David Patrick Bernard Norris (born 1 July 1944) is an Irish scholar, independent Senator, and gay and civil rights activist.[1][2][3] Internationally, Norris is credited with having "managed, almost single-handedly, to overthrow the anti-homosexuality law which brought about the downfall of Oscar Wilde", a feat he achieved in 1988 after a fourteen-year campaign.[4] He has also been credited with being "almost single-handedly responsible for rehabilitating James Joyce in once disapproving Irish eyes".[5]

Norris is a former university lecturer and a member of the Oireachtas, serving in Seanad Éireann since 1987.[6] He was the first openly gay person to be elected to public office in Ireland.[7] Founder of the Campaign for Homosexual Law Reform, he is also a prominent member of the Church of Ireland.

He was a candidate for President of Ireland in the October 2011 election. He topped numerous opinion polls and was favourite among members of the Irish public for the position but withdrew from the race months before the election,[8][9][10] before returning to the race in September 2011.[11][12]

Early and personal life[edit]

David Norris was born in Leopoldville in the Belgian Congo, now known as Kinshasa, capital of the Democratic Republic of Congo, where his father (John Norris) worked as chief engineer for Lever Brothers.[13] John Norris served in the British Armed Forces during World War I and World War II; he died while Norris was still a child. David Norris was then sent to Ireland to be cared for by his mother, Aida Fitzpatrick, and her extended family.[13]

...while, on hearing his dad had died, he "had to squeeze out tears" because they were never that close, the death of his mother, was "totally heartbreaking".
"It destroyed my sense of reality," he adds, now. "This was somebody I loved who was there one minute, then the next minute she was gone."[14]

After first meeting in 1975, Norris was in a long-term relationship with Israeli activist Ezra Nawi for a number of years until 1985.[15] They continued a platonic friendship after that. In a Today FM interview with Matt Cooper in Summer 2011 Norris said (paraphrasing[who?]) "nowadays people think of a romantic relationship as a sexual one and Ezra and myself have not had that kind of relationship since the 1980s."

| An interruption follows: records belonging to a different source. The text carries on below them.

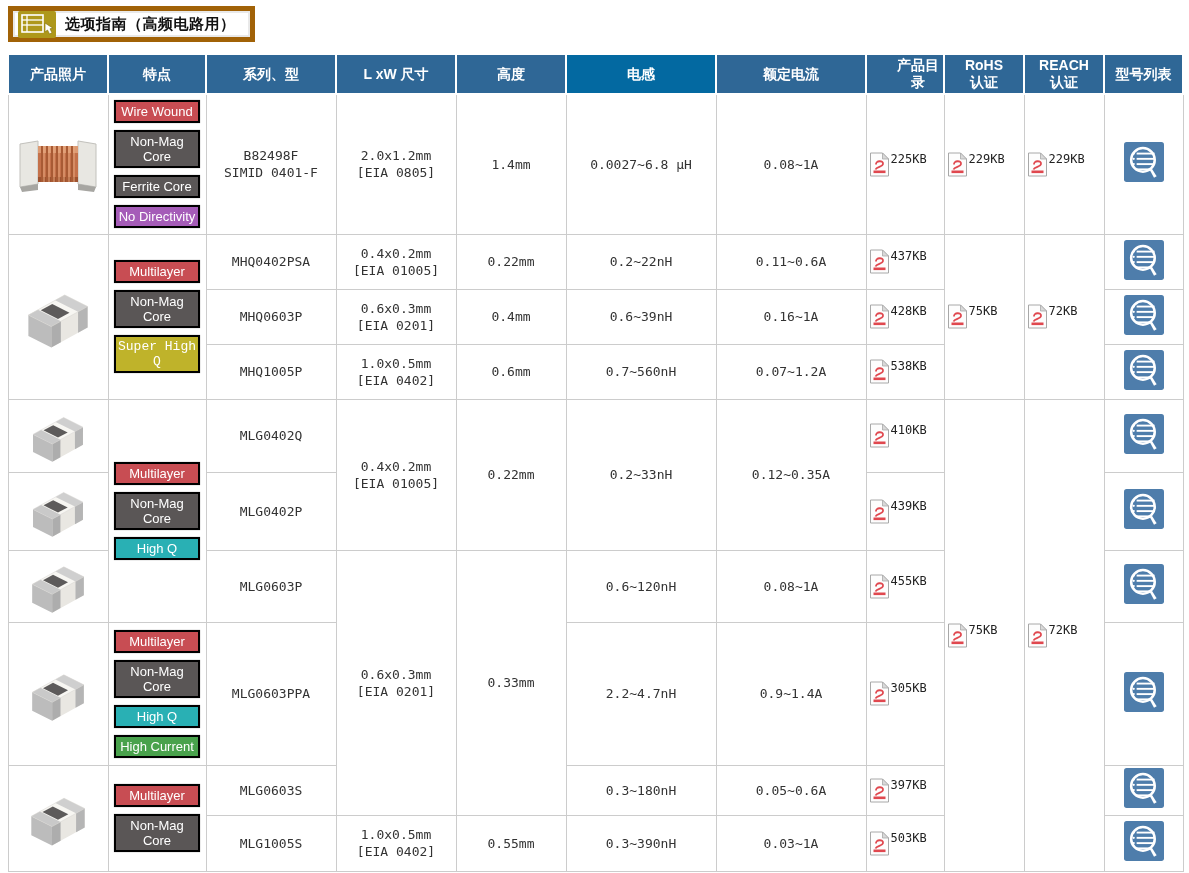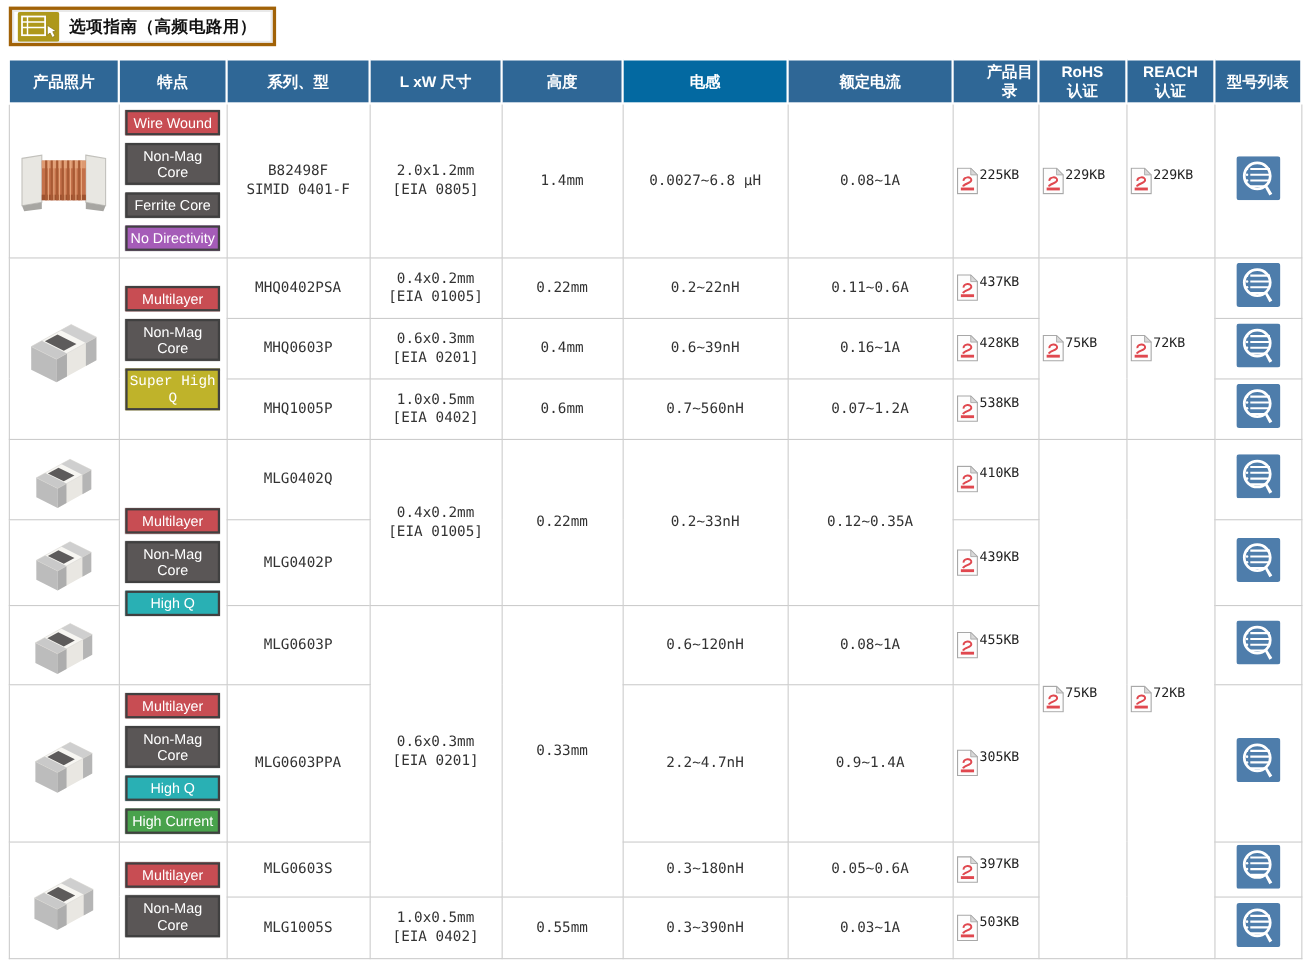--- a/index.html
+++ b/index.html
@@ -12,7 +12,7 @@
   
   .title-box{
     position:absolute; left:8px; top:6px; height:36px;
-    background:#fff; border:3px solid #a16207; box-shadow:0 0 0 2px #e9e9e9 inset;
+    background:#fff; border:5px solid #a16207; box-shadow:0 0 0 2px #e9e9e9 inset;
     display:flex; align-items:center; gap:9px; padding:3px 14px 3px 5px;
   }
   .title-box .ttl{ font-size:15px; font-weight:bold; color:#111; letter-spacing:0.5px; }

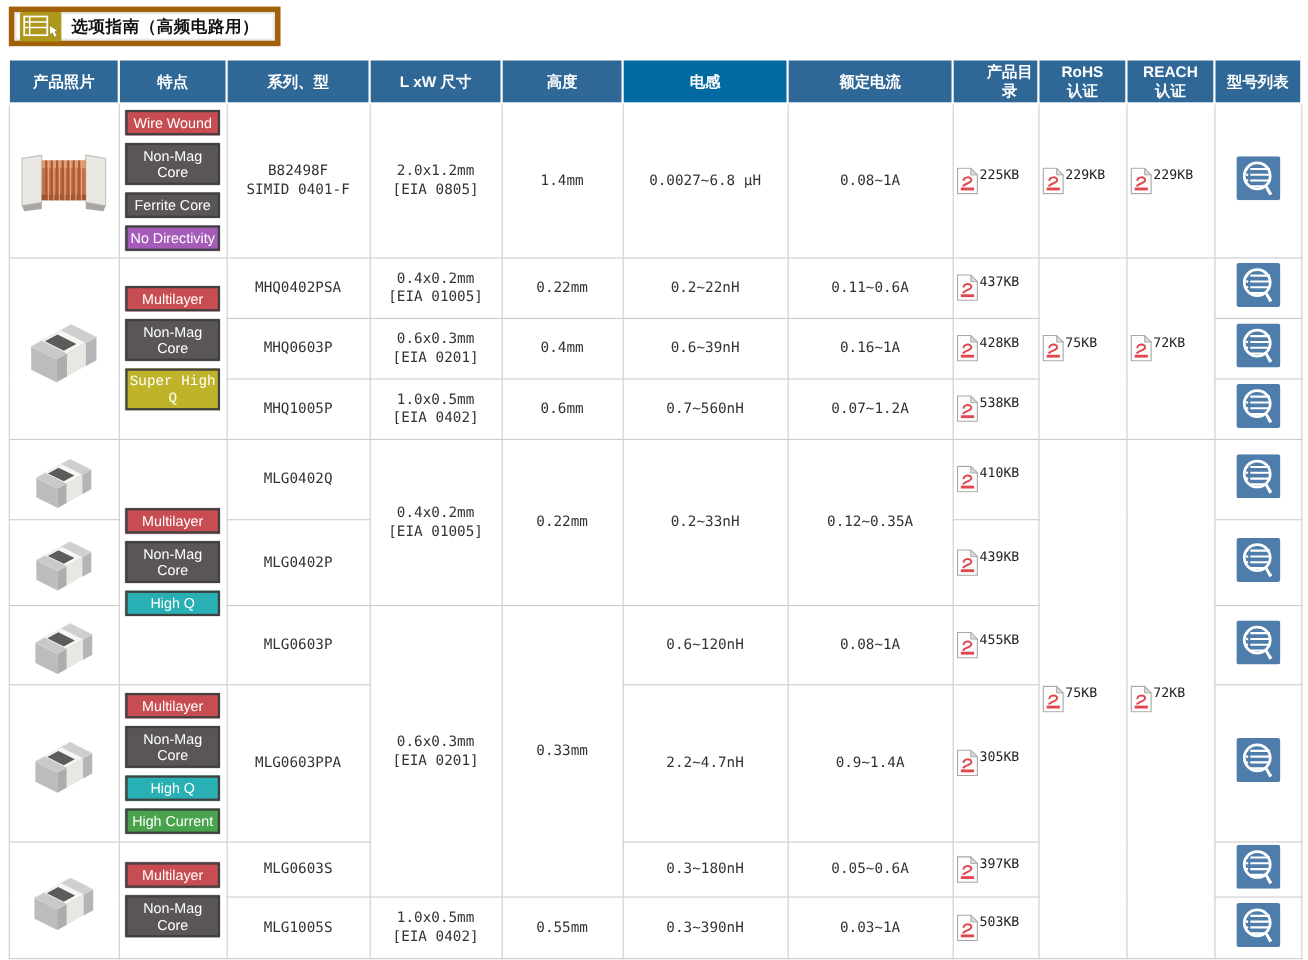--- a/index.html
+++ b/index.html
@@ -43,7 +43,7 @@
            font-family:"Liberation Sans",sans-serif; }
   .badge{
     width:86px; padding:2px 1px; color:#fff; font-size:13px; line-height:15px;
-    border:2px solid #404040; box-shadow:0 0 1px #8f8f8f; text-align:center;
+    border:2px solid #000000; box-shadow:0 0 1px #8f8f8f; text-align:center;
   }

Education and academic career[edit]

Norris attended school at St. Andrew's College and The High School. He then entered Trinity College, the University of Dublin, to read for the degree of B.A. in English Literature and Language, where he was elected a Foundation Scholar in that subject before achieving a 1st Class Moderatorship and editing Icarus, the University literary magazine. He remained at Trinity as a lecturer and college tutor between 1968 and 1996.[16] His love of Joyce is borne out in Dublin's annual Bloomsday celebrations.[17] He defended Ulysses when Roddy Doyle said it was "overlong, overrated and unmoving", calling Doyle a "foolish" and "moderate talent".[5] He is an Irish language speaker. He is also a Hebrew language speaker.[18][19]

After contracting the waterborne variation of Hepatitis while visiting Central Europe in 1994, Norris received disability payments from a private income continuance insurer worth thousands of euro over 16 years.[20] Trinity College paid for this, and not the State.[21][22] Norris left his role as a lecturer after Trinity College authorities said the situation arising from his illness was "untenable", although he remained an elected senator.[20] Norris was hospitalised and was seriously ill for a time as a result of the condition.[20] He has rarely drunk alcohol since the diagnosis.[21]

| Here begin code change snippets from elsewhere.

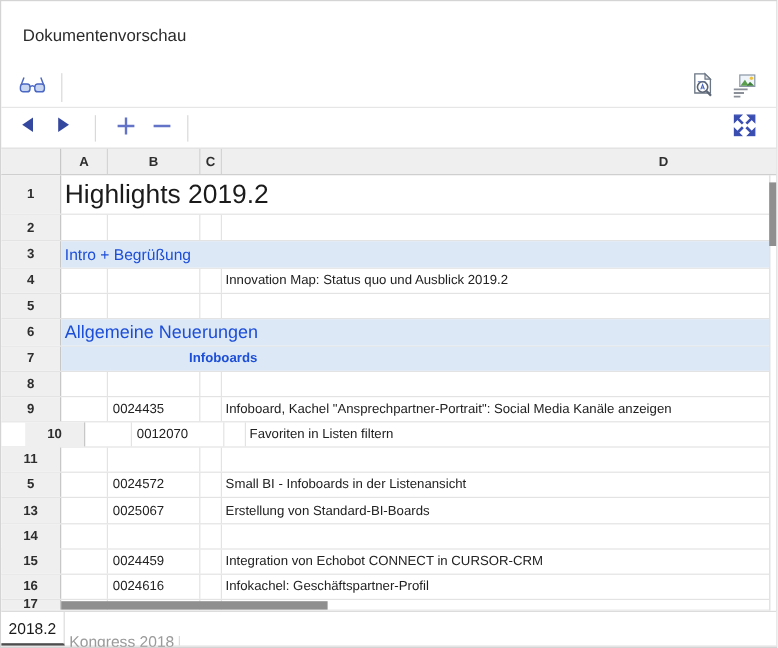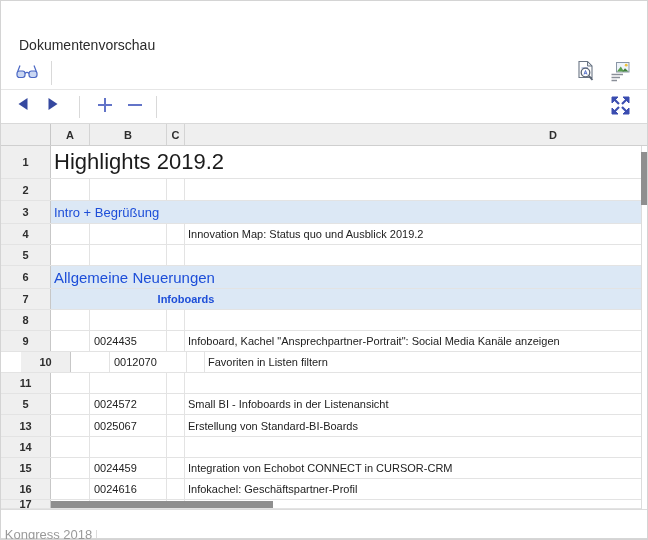--- a/index.html
+++ b/index.html
@@ -7,7 +7,7 @@
           background:#fff;font-family:"Liberation Sans",sans-serif;overflow:hidden;}
 
   
-  .win-title{position:absolute;left:18px;top:36px;font-size:14px;color:#2b2b2b;white-space:nowrap;}
+  .win-title{position:absolute;left:18px;top:20px;font-size:14px;color:#2b2b2b;white-space:nowrap;}
   .toolbar1{position:absolute;left:0;top:56px;width:100%;height:33px;box-sizing:border-box;border-bottom:1px solid #e6e6e6;}
   .toolbar2{position:absolute;left:0;top:89px;width:100%;height:34px;box-sizing:border-box;border-bottom:1px solid #d9d9d9;}
   .tb-btn{position:absolute;display:flex;align-items:center;justify-content:center;}

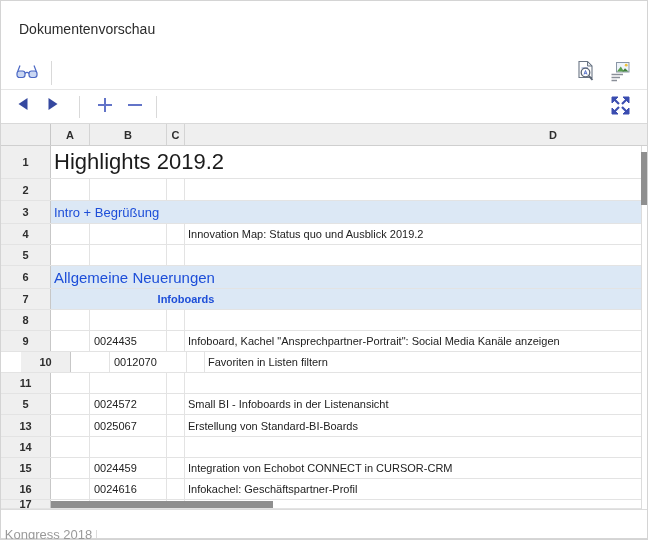--- a/index.html
+++ b/index.html
@@ -319,6 +319,9 @@
   <div class="hscroll-thumb"></div>
 
   <div class="tabbar">
+    <div class="tab t0 active">
+        <span>2018.2</span>
+      </div>
     <div class="tab t1">
         <span>Kongress 2018</span>
       </div>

Campaigning and activism[edit]

Norris took the Attorney General to the High Court over the criminalisation of homosexual acts. His claim was based on the fact that the law infringed on his right to privacy and that since the introduction of the Constitution of Ireland the law passed under British rule became repugnant to the constitution. The High Court ruled against Norris. He appealed his case to the Supreme Court of Ireland.[23] In 1983, the Supreme Court upheld the constitutionality of the law by a three to two verdict.[23][24]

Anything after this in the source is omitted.